Вероятно, режиссер знал, о чем говорил. Когда Чехов неожиданно начал заикаться до неприличия, он пришел к учителю и признался, что играть, по всей вероятности, не сможет. Интуитивно разбираясь в особенностях психофизики своего ученика, Константин Сергеевич покинул свой «трон», подошел к окну и зловещим голосом не то пифии, не то заклинателя произнес магические слова: «В тот момент, когда я открою створки, вы перестанете заикаться». И – чудо свершилось.

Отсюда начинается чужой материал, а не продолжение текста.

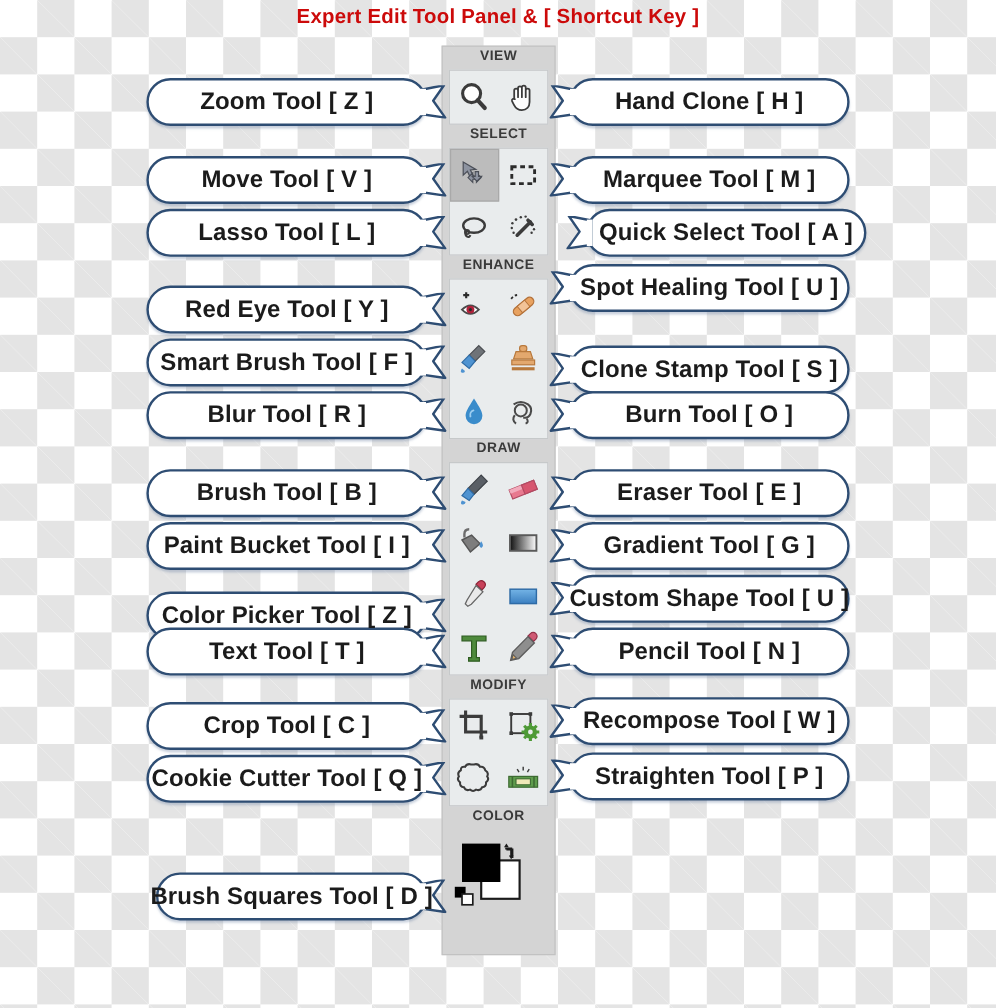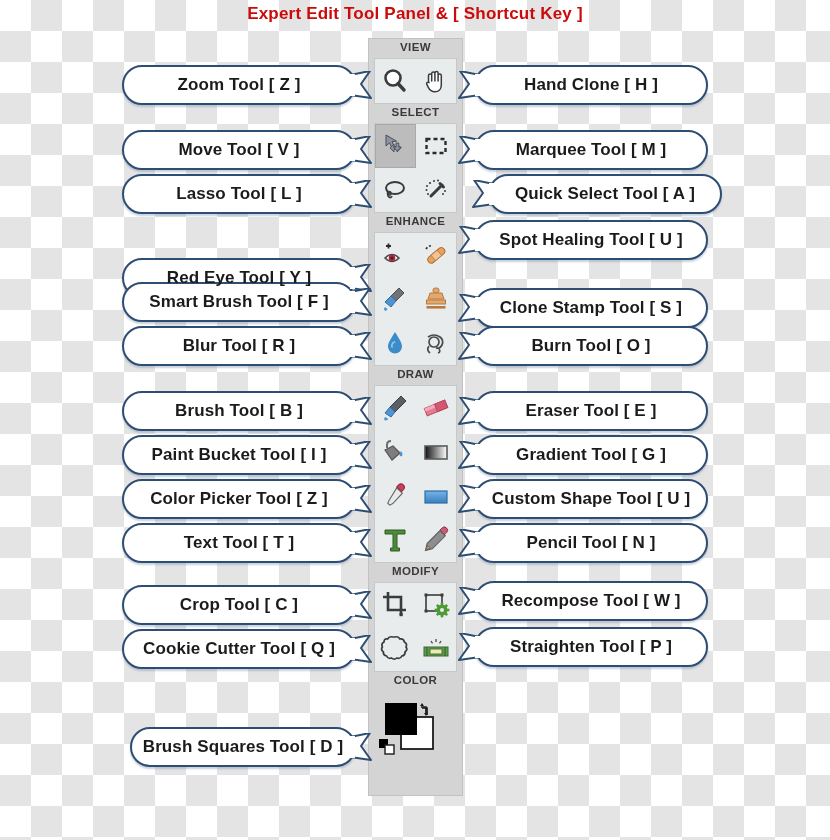"Zoom Tool [ Z ]" .bub .txt { font-size: 17px -> 20px }
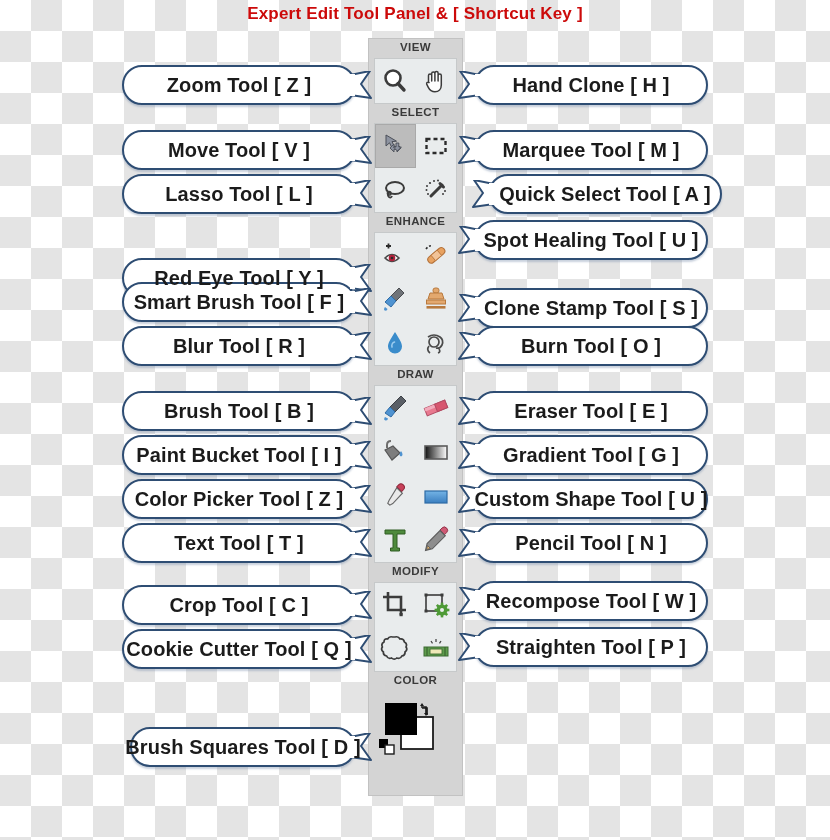"Red Eye Tool [ Y" div.bub { margin-top: 20px -> none }
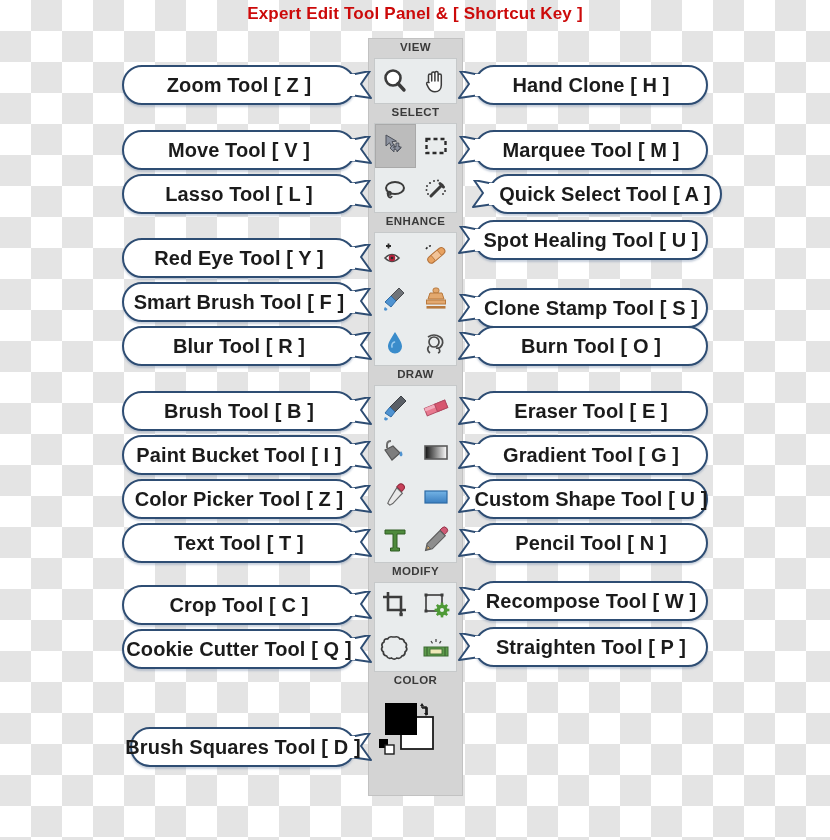"Color Picker Tool [ Z" div.bub { top: 479px -> 493px }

Хотя Константин Сергеевич и Чехов являлись людьми разной культуры, но все же были «одной крови»: они не требовали следовать за ними, а помогали другим искать путь к самому себе.
Как-то после одной из неудачных репетиций с Серафимой Бирман расстроенный Чехов записал на случайном клочке бумаги: «Однотонность, белокровие, бескрасочность… Все происходит потому, что слишком боятся штампов, лжи. Надо делать иначе. Надо переходить границы правды, познавать перейденное расстояние, по нему узнавать, где граница. А узнав – жонглировать и гулять свободно в области правды».
В «свободной прогулке» он попытался поставить в тупик свою воспитанницу и поинтересовался: «Сима, а что ты вообще думаешь обо мне?» Бирман была девушкой отчаянной, бескомпромиссной, а потому без промедлений и сомнений ответила: «Ты, Миша, – лужа, в которую улыбнулся Бог».
Не язва ли?..
Самыми истовыми поклонниками работ Чехова, естественно, были студийцы. «Игру Чехова помню до мельчайших деталей, и воздействие его на зрителей считаю чудом, ради которого, может быть, и существует театр, – рассказывала все та же Мария Кнебель. – Отделить полностью Чехов-актера от Чехова-педагога, его игру на сцене от его уроков в студии мне трудно. Он был прежде всего художником…»
Серафима Бирман повторяла в унисон: «Чехов был художником, во всяком случае, в гриме своих ролей. Знал душу своего героя и в гриме искал и находил ее выявление».